Lunch is my daily indulgence here. If we haven’t planned something as a group, I have been walking down the hill about thirty minutes from Vallauris to Golfe-Juan, or taking the bus or train to Antibes or Cannes for a proper meal. I bring both my notebook and something to read because I know that I will be sitting in this spot for at least the next hour and a half if not longer. I know that because I am in France. But, also because I have been following Zak’s Rule™, named after my friend of Zee’s Weiner System fame. A few days before I left Austin, the system was at a party I was attending. On my way out, he called out from behind his hot dog cart, “Hey Keith, do me a favor…When you’re at a cafe and you’re about to leave, stay for five more minutes.”
After lunch and that extra five minutes, I return to the studio and get to work. Sometimes for an hour. Sometimes for three.

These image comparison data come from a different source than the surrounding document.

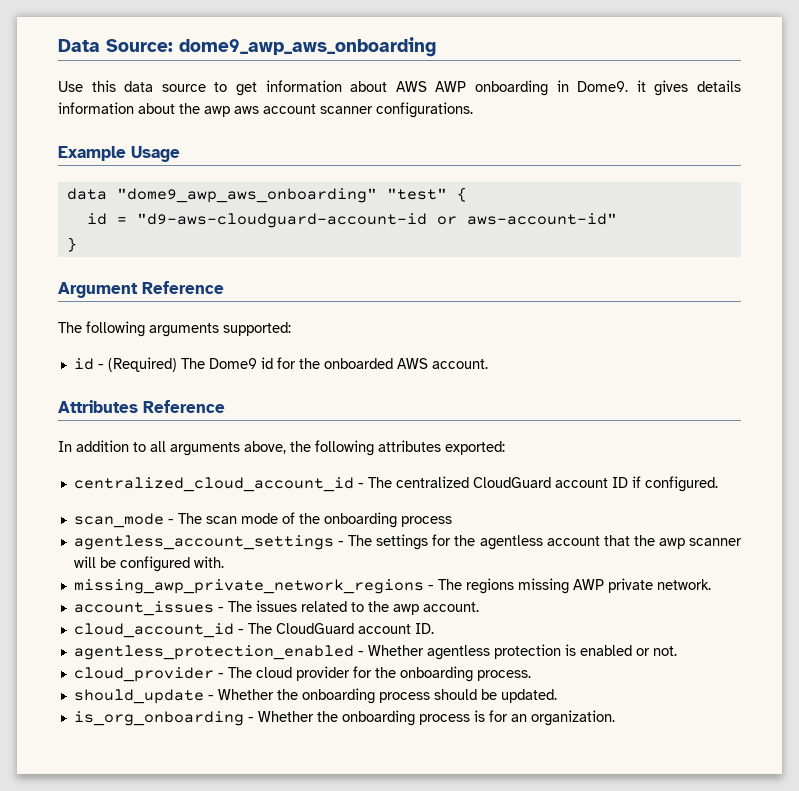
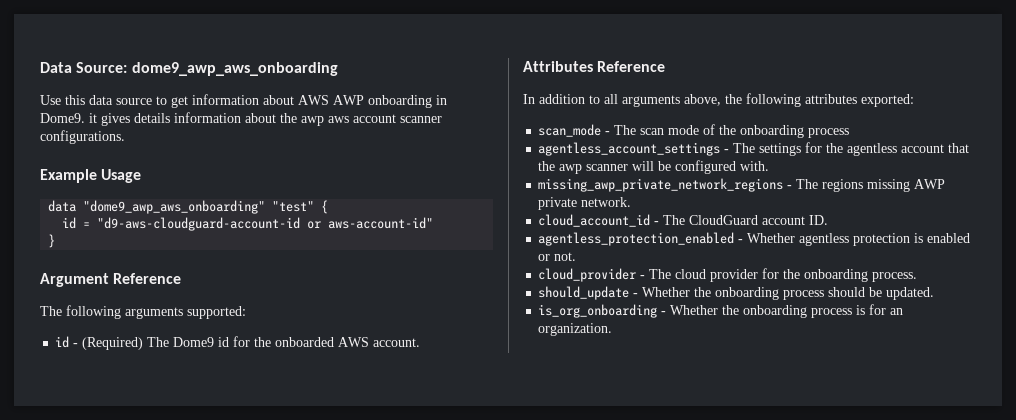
- centralized_cloud_account_id - The centralized CloudGuard account ID if configured.
- account_issues - The issues related to the awp account.

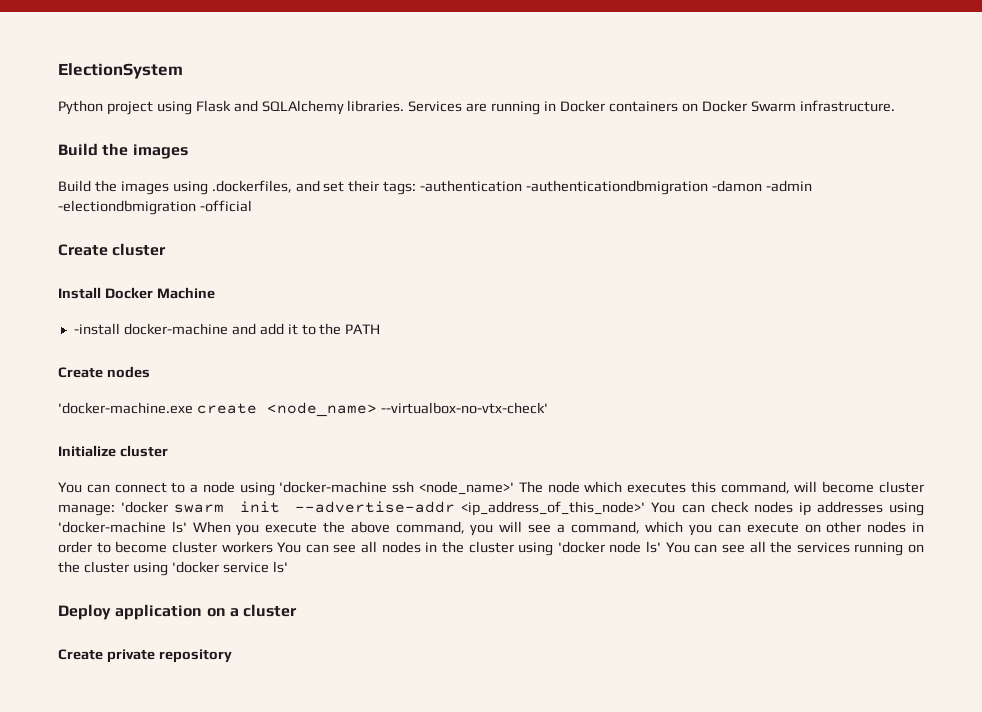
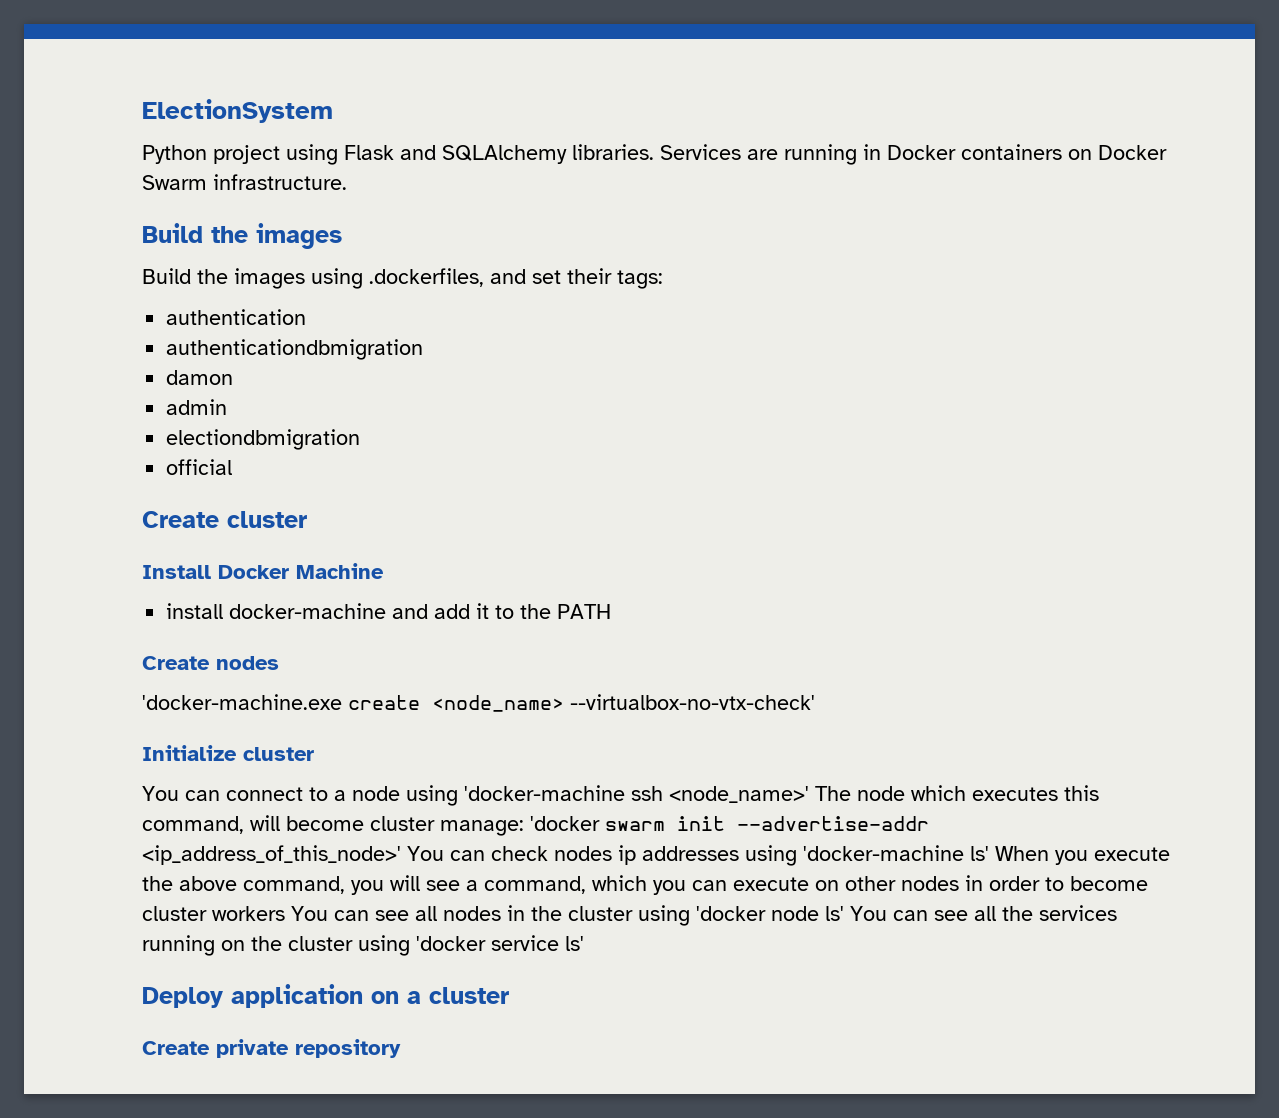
- Build the images using .dockerfiles, and set their tags: -authentication -authenticationdbmigration -damon -admin -electiondbmigration -official
+ Build the images using .dockerfiles, and set their tags:
+ authentication
+ authenticationdbmigration
+ damon
+ admin
+ electiondbmigration
+ official
- -install docker-machine and add it to the PATH
+ install docker-machine and add it to the PATH

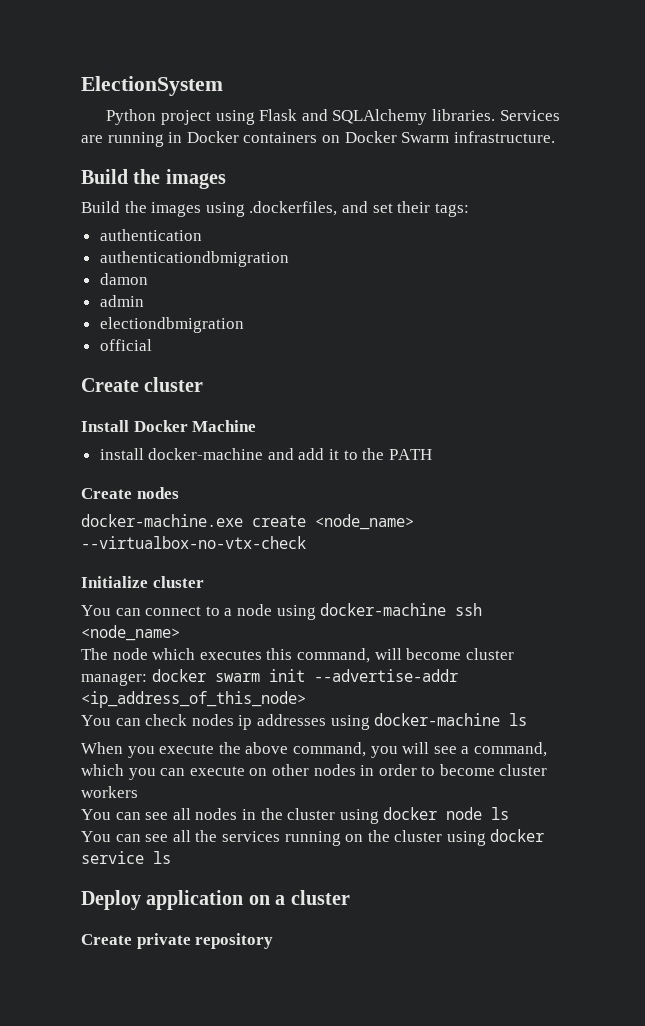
- 'docker-machine.exe create <node_name> --virtualbox-no-vtx-check'
+ docker-machine.exe create <node_name> --virtualbox-no-vtx-check
- You can connect to a node using 'docker-machine ssh <node_name>' The node which executes this command, will become cluster manage: 'docker swarm init --advertise-addr <ip_address_of_this_node>' You can check nodes ip addresses using 'docker-machine ls' When you execute the above command, you will see a command, which you can execute on other nodes in order to become cluster workers You can see all nodes in the cluster using 'docker node ls' You can see all the services running on the cluster using 'docker service ls'
+ You can connect to a node using docker-machine ssh <node_name>
+ The node which executes this command, will become cluster manager: docker swarm init --advertise-addr <ip_address_of_this_node>
+ You can check nodes ip addresses using docker-machine ls
+ When you execute the above command, you will see a command, which you can execute on other nodes in order to become cluster workers
+ You can see all nodes in the cluster using docker node ls
+ You can see all the services running on the cluster using docker service ls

I read. I wander. I take photos.
So far, I have been having a simple dinner at the apartment. Scrambled eggs with boursin and a salad. Definitely with a generous portion of the baguette I picked up after lunch from whichever boulangerie that I was closest to. Sometimes it’s just a simple jambon beurre or an anchovy and butter sandwich on that same delicious baguette.

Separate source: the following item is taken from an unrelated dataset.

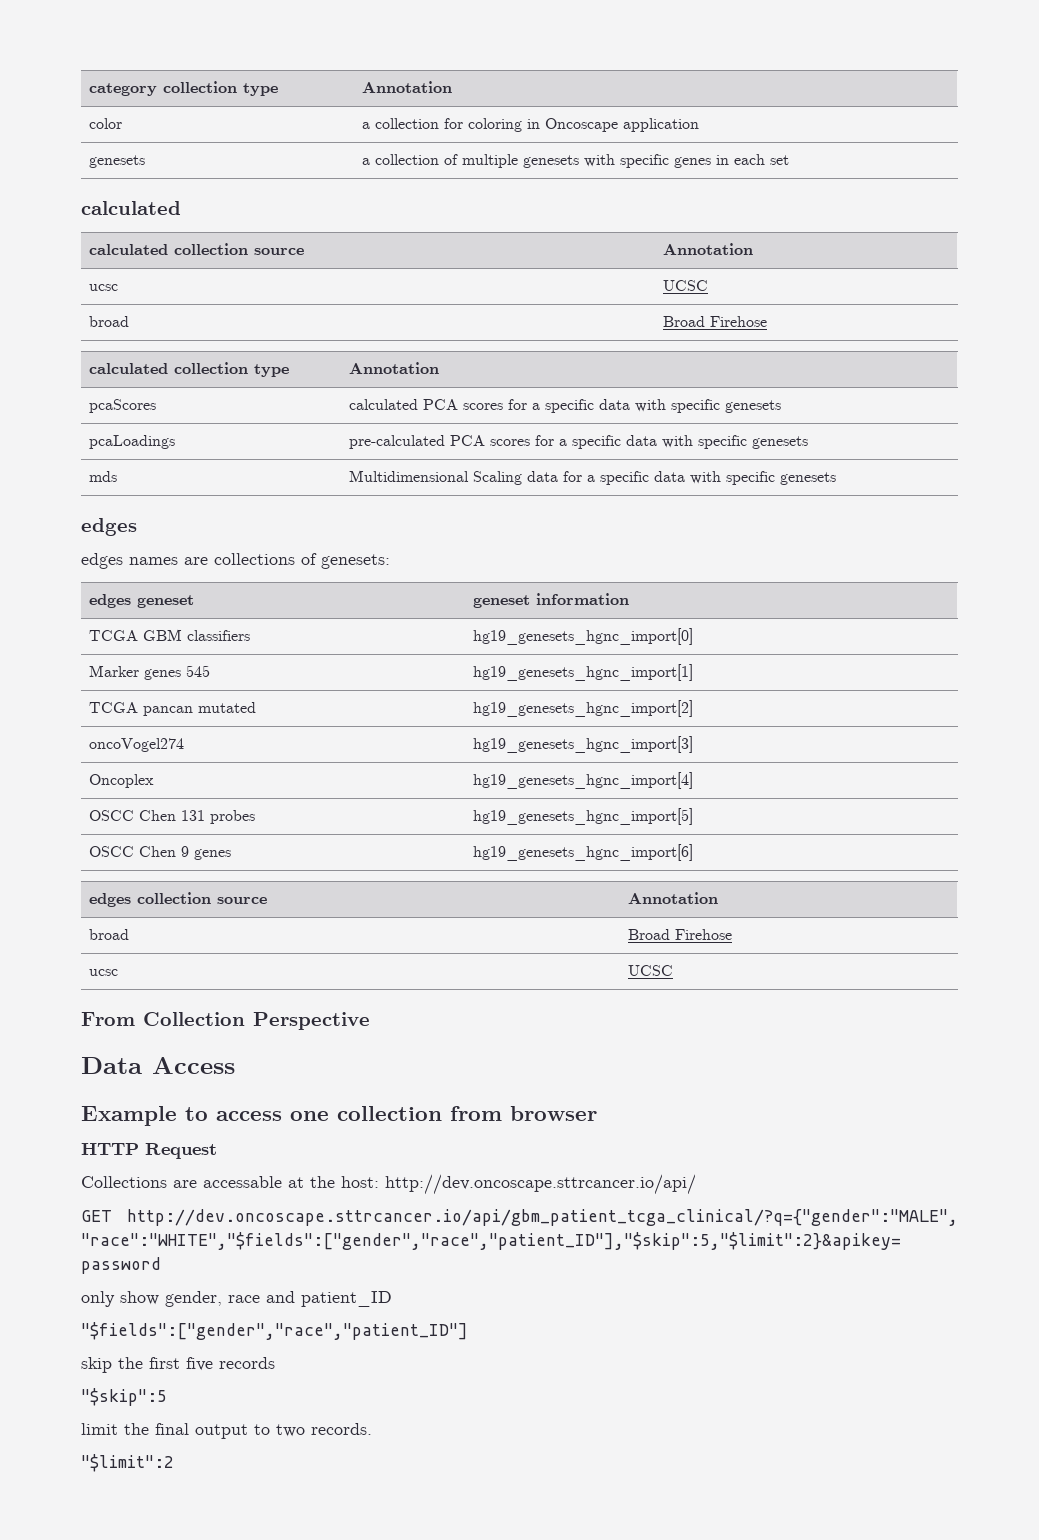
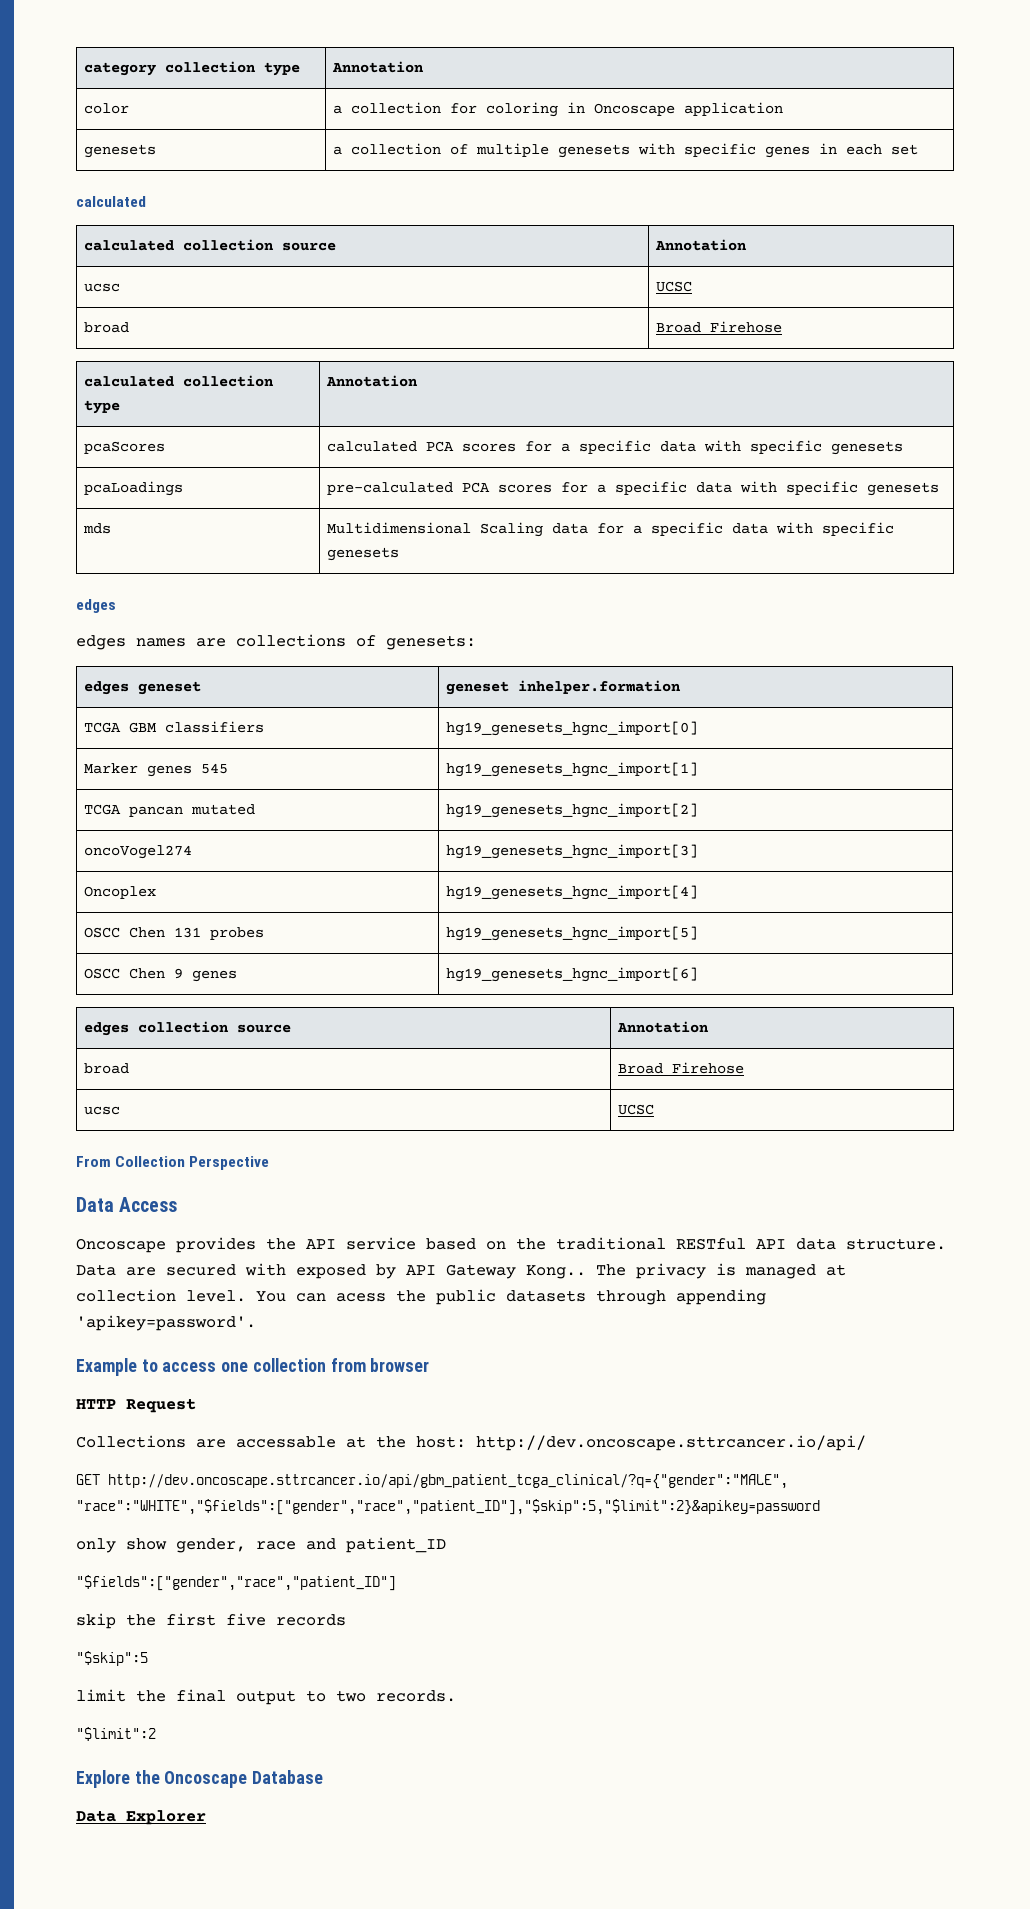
- edges geneset | geneset information
+ edges geneset | geneset inhelper.formation
+ Oncoscape provides the API service based on the traditional RESTful API data structure. Data are secured with exposed by API Gateway Kong.. The privacy is managed at collection level. You can acess the public datasets through appending 'apikey=password'.
+ Explore the Oncoscape Database
+ Data Explorer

Back to the studio. For another hour…maybe three.
Finally, it’s back to the apartment. Reading. Writing. Editing some photos from the day before opening up google maps to see which bus or train I need to hop on to get to whichever place I intend to explore next.
The quote at the beginning of this post, from one of the last interviews with Barbara Hepworth, was on the wall in the gallery at Fondation Maeght. Our first field trip as a group, my fellow artists-in-residence and I visited this incredible venue in Saint Paul de Vance last week. Luckily, we made it on the final day of Hepworth’s exhibition in their gallery.
Being able to be in the same space with so much of her work, all in one place was obviously inspiring, but it was that quote that resonated throughout my body. It immediately reinforced my reason for being here. Why I decided to take this particular moment to step back from a studio life that I have been practicing for almost thirty years.
I found myself with more emotions flowing than anticipated. I had just sent an email to my studio mailing list announcing some fairly significant news. I am moving out of my current studio and when I close the door to my studio at Canopy at the end of January, I am not opening the doors to another one right away.
I have looked at potential next spaces. I have considered extending my current lease. Most of all, I have had countless conversations with my friends and family about this decision. When I finally sent that email out to my mailing list, my decision was no longer theoretical. It was no longer just for me. It entered the realm of what is real.
Announcing such a major change from abroad, while actively making an entirely new body of work was a bit strange. I have already unloaded a small kiln with the first few pieces from my time in the studio here at A.I.R. Vallauris and seeing my work in clay move from an idea to an object that exists in the world is always magical. For thirty consecutive years, each one of my finished objects has always led to a new one. In the new year, the stretch of time between my most recent piece and the one that follows is entering an unknown timeline.
That’s the thing. The thing that I have been returning to over and over again is the idea of time and my relationship with it. That relationship is one of the biggest reason for my decision regarding my studio. Whether it’s the way time shifted for all of us coming out of the pandemic or the massive acknowledgement of it after my heart attack, my sense of how time moves and how I want to move within it continues to evolve.
What lays ahead for my work is no longer just through clay. It is also through the lens of my camera, the language I search for to describe this journey, and the stories that I will tell as I continue my work.
I cannot overstate the beauty of this gift– To be here with the chance to truly begin looking at how to explore and engage with the world outside of my studio walls as intensely as I explore my world within them.